Toolkit — Datasheets for datasets¶
Gate: G3 Route (Q3b controls documentation). Category: routing substrate.
What problem it solves¶
A model is only as auditable as the data it was trained on. The data's provenance — who collected it, why, when, under what consent, with what preprocessing — is rarely documented by default, which is how training sets accumulate invisible properties (demographic skew, consent ambiguity, stale labels) that later surface as model failures or legal exposure. Gebru and colleagues' datasheets for datasets [1] is the documentation substrate that forces this provenance to be surfaced at dataset creation or adoption. For an engagement, the datasheet is how the training data's properties are communicated alongside the model card — without the datasheet, the card's claims are unverifiable.
How it is used¶
A 1-3 day drafting exercise led by the data engineer or ML practitioner, with input from the original data collector where possible. The datasheet follows a prescribed question set organised into seven sections: motivation, composition, collection, preprocessing, uses, distribution, maintenance. Each question is answered specifically; "unknown" is a valid answer, but the engagement is then on notice that the gap exists.
Inputs¶
- The dataset being documented — training or evaluation set for the piece.
- Original collection documentation, if any.
- Data pipeline logs for preprocessing steps.

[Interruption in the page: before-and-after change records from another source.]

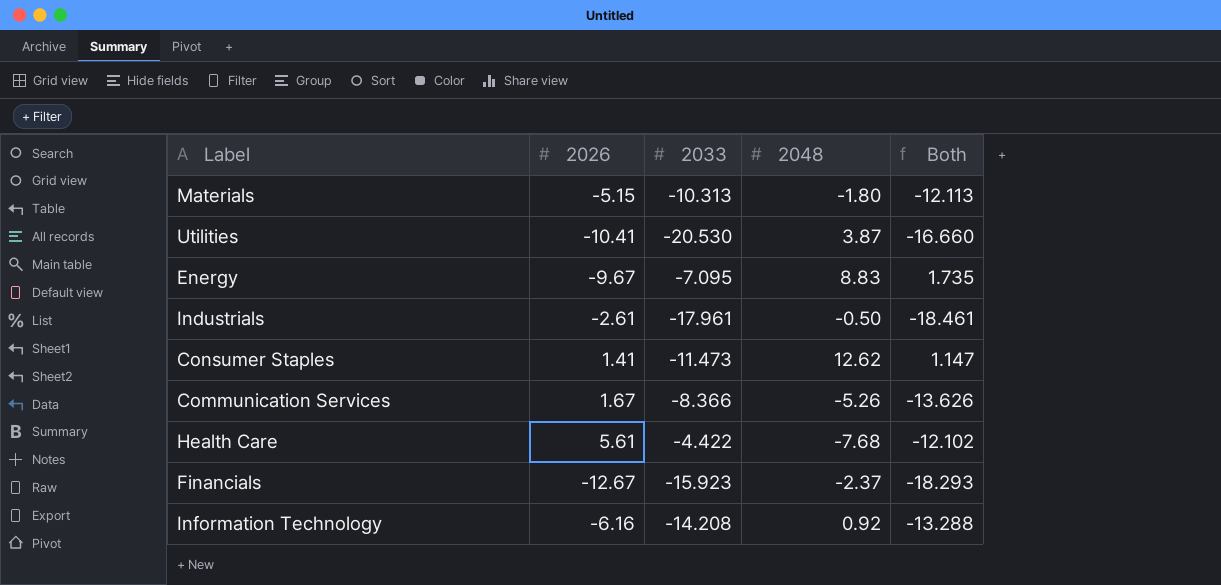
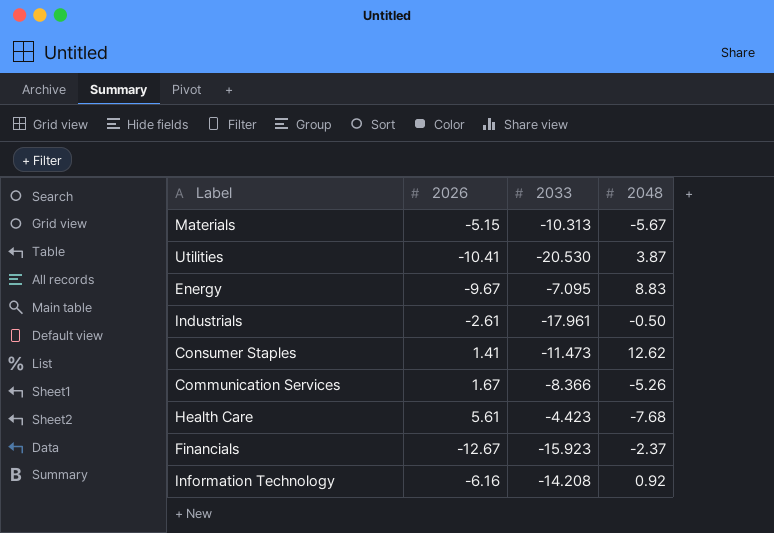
column Both | formula: [2033] + [2048] -> none
Materials | 2048: -1.80 -> -5.67
Health Care | 2033: -4.422 -> -4.423

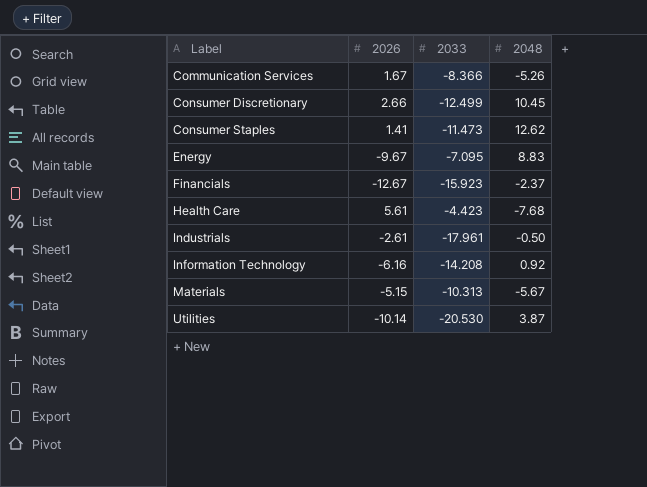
row order: none -> Label ascending
row Consumer Discretionary: none -> 2.66 | -12.499 | 10.45
Utilities | 2026: -10.41 -> -10.14

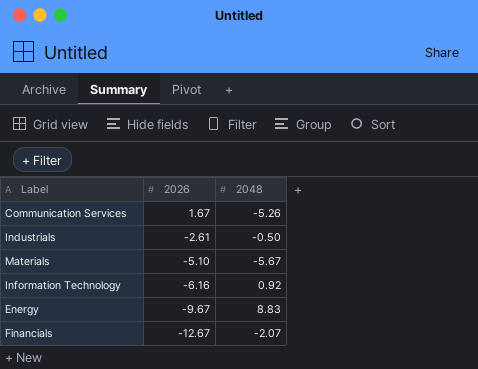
row order: Label ascending -> 2026 descending
column 2033 | position: 3 -> none
row Consumer Discretionary: 2.66 | -12.499 | 10.45 -> none
row Consumer Staples: 1.41 | -11.473 | 12.62 -> none
row Health Care: 5.61 | -4.423 | -7.68 -> none
row Utilities: -10.14 | -20.530 | 3.87 -> none
Materials | 2026: -5.15 -> -5.10
Financials | 2048: -2.37 -> -2.07

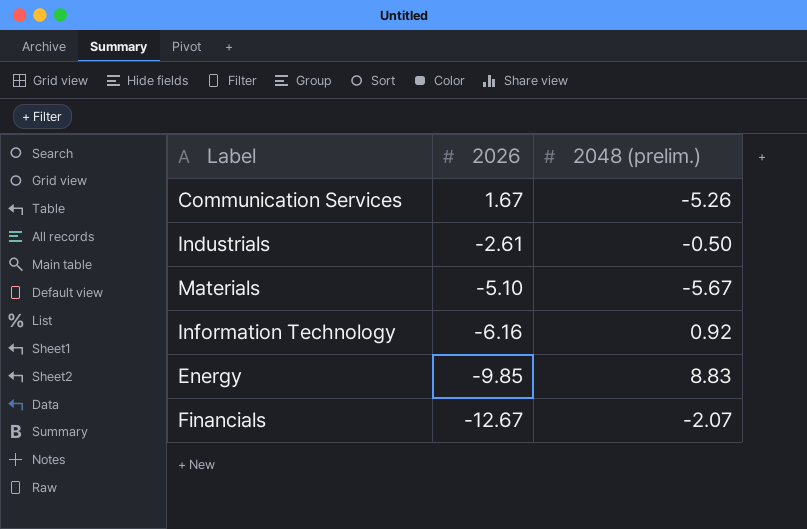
column name: 2048 -> 2048 (prelim.)
Energy | 2026: -9.67 -> -9.85

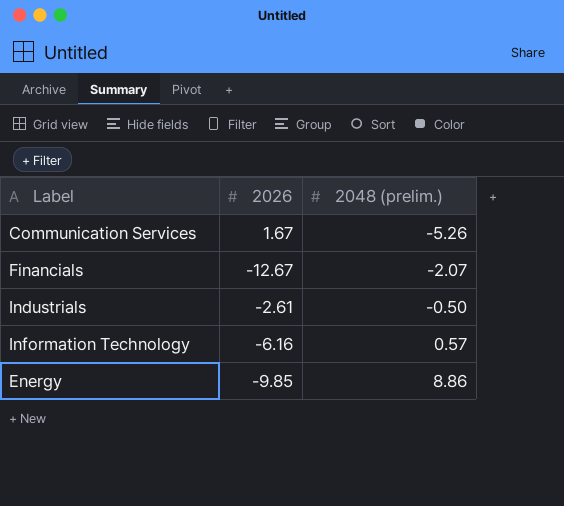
row order: 2026 descending -> 2048 (prelim.) ascending
row Materials: -5.10 | -5.67 -> none
Information Technology | 2048 (prelim.): 0.92 -> 0.57
Energy | 2048 (prelim.): 8.83 -> 8.86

- The original collector's notes or an interview where the collector is reachable.
- The datasheet template from the original paper or adaptations (e.g., Hugging Face dataset cards).
Outputs¶
- A datasheet — typically 4-10 pages answering the standard questions.
- Flagged gaps where the dataset's properties are unknown; these become explicit risks the model card inherits.
- A registry entry pointing from the dataset artefact to the datasheet.
Visualisation¶
Seven sections. The maintenance section is the thread that keeps the dataset and its downstream models in sync over time.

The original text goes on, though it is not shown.